Dataset items
= Beginning of Section =

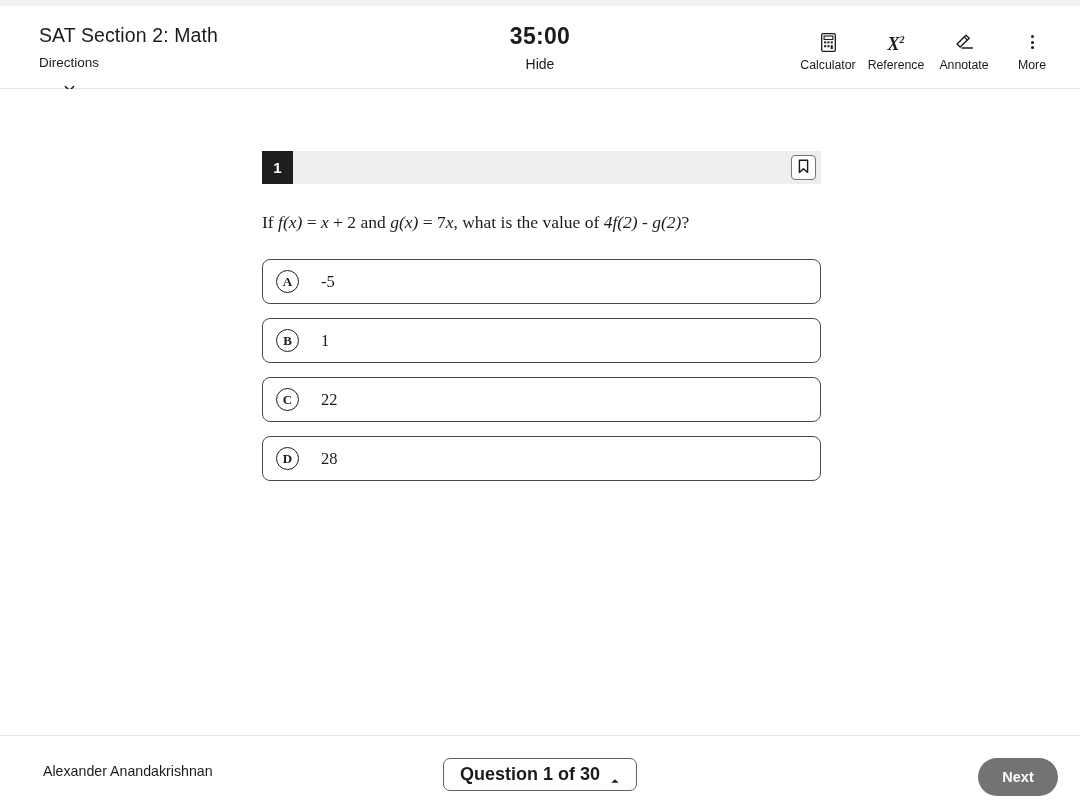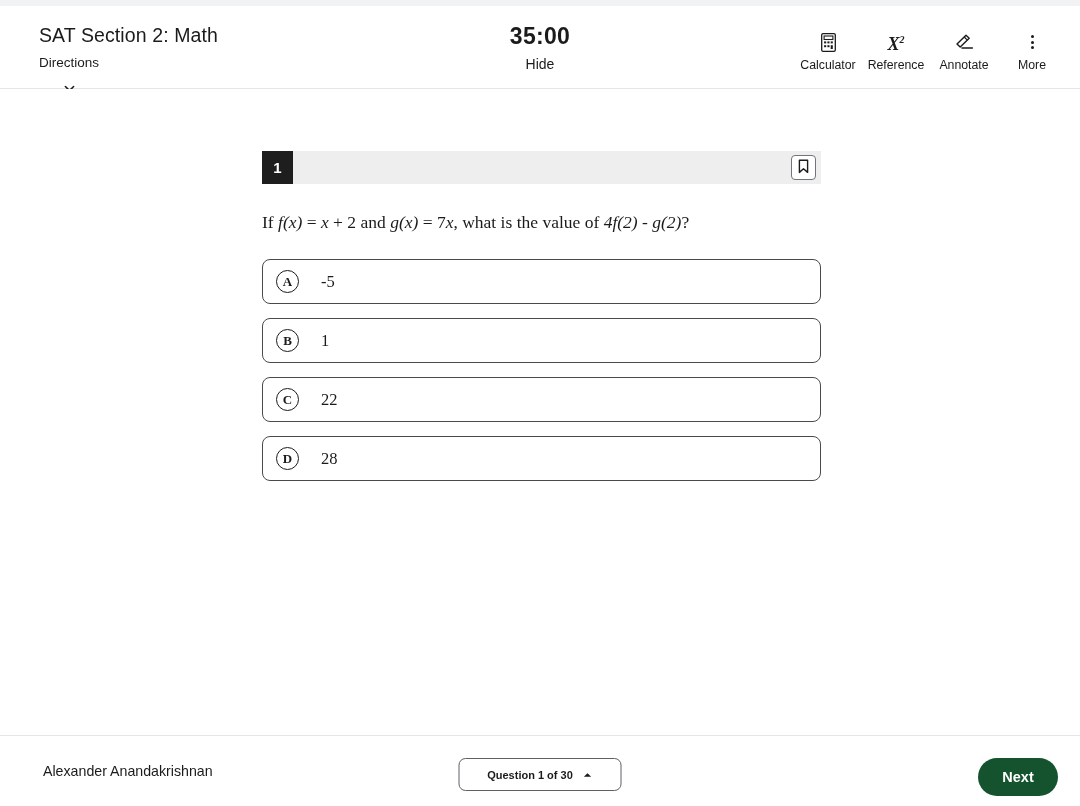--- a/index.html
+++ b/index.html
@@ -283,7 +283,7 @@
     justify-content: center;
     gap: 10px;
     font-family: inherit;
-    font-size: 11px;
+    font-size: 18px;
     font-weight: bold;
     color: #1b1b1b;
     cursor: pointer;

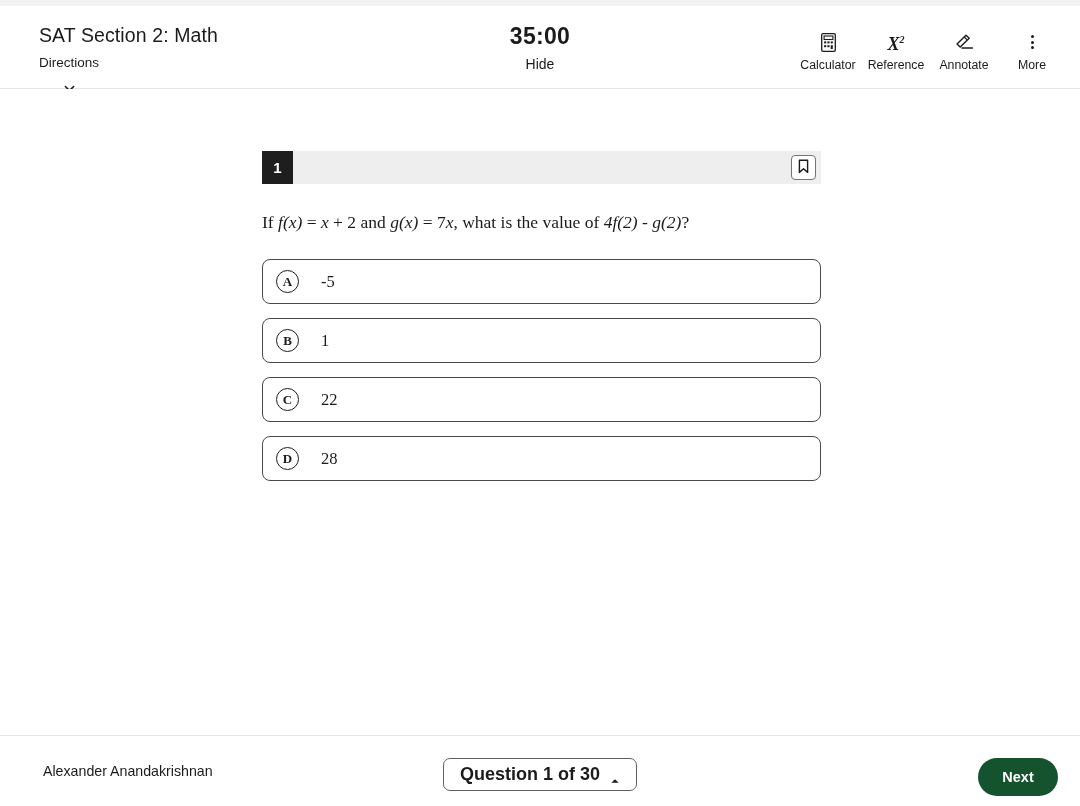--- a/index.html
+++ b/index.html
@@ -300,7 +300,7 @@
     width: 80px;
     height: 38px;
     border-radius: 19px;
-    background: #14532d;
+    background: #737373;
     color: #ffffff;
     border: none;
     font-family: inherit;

= End of Section =

• _EXERCISE DIRECTIONS_
Look through the records above for the word "font" and state how many lines contain it, giving the number alone.

• _REPLY TO THE TASK_
5